ACTIVITY: In the records below, count each line where the word "align" appears, and reply with that number only.

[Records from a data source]
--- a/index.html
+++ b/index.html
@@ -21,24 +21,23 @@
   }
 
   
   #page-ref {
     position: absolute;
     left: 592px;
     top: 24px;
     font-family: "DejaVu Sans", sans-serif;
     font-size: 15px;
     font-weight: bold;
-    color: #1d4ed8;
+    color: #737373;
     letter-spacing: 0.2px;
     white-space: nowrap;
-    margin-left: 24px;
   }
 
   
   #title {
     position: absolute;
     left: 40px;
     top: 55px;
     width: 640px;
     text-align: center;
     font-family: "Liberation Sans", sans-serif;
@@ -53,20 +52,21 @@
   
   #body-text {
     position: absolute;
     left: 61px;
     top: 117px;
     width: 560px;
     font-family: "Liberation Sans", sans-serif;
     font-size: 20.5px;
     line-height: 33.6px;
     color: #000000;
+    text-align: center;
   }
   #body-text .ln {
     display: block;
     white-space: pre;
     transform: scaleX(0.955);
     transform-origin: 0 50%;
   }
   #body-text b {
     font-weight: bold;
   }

...

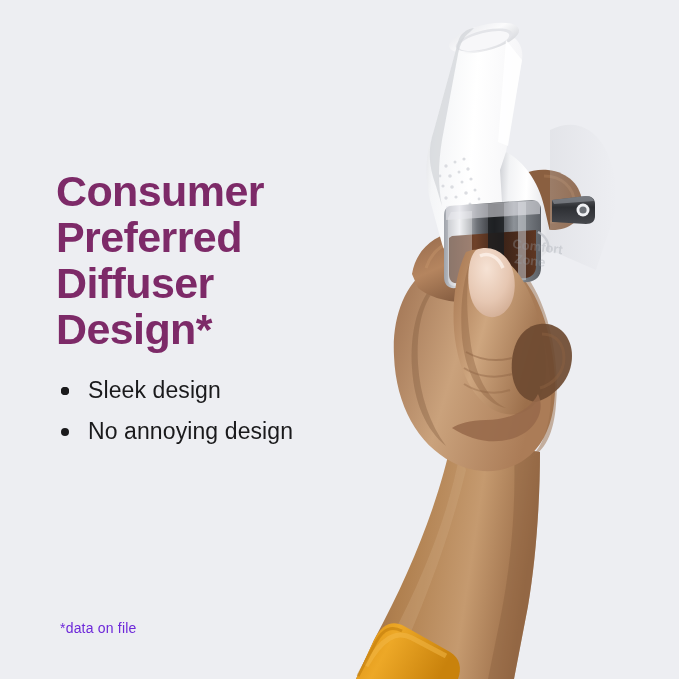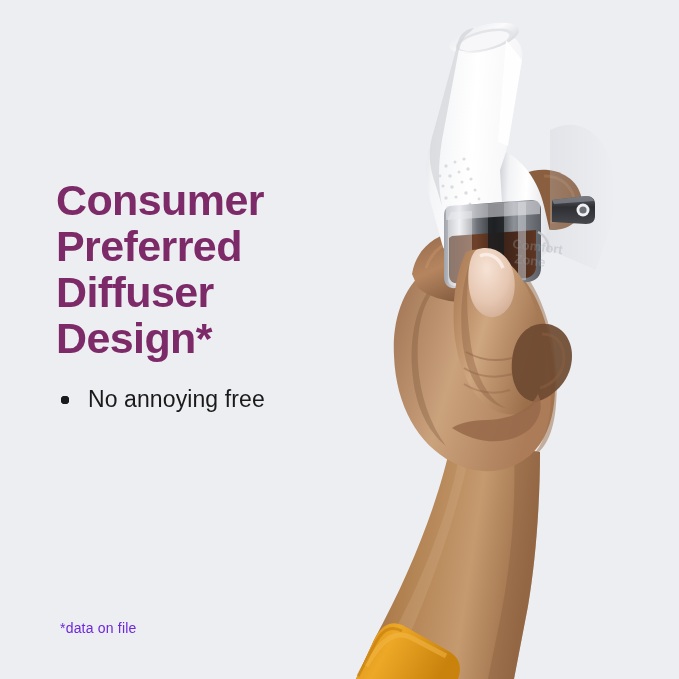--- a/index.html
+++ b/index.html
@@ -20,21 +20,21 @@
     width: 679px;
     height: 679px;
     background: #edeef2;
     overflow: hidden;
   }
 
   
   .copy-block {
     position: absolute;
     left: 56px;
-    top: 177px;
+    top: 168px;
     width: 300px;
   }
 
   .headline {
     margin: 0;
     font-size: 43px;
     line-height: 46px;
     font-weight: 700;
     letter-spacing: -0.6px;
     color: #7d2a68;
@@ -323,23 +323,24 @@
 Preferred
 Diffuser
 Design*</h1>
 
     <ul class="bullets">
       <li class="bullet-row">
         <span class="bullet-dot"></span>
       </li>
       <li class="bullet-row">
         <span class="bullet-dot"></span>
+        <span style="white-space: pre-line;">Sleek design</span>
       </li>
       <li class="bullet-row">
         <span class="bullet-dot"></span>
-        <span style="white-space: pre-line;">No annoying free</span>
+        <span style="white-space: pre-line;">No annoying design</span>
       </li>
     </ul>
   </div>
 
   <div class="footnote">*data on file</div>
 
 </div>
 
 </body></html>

OUTPUT OF THE TASK: 2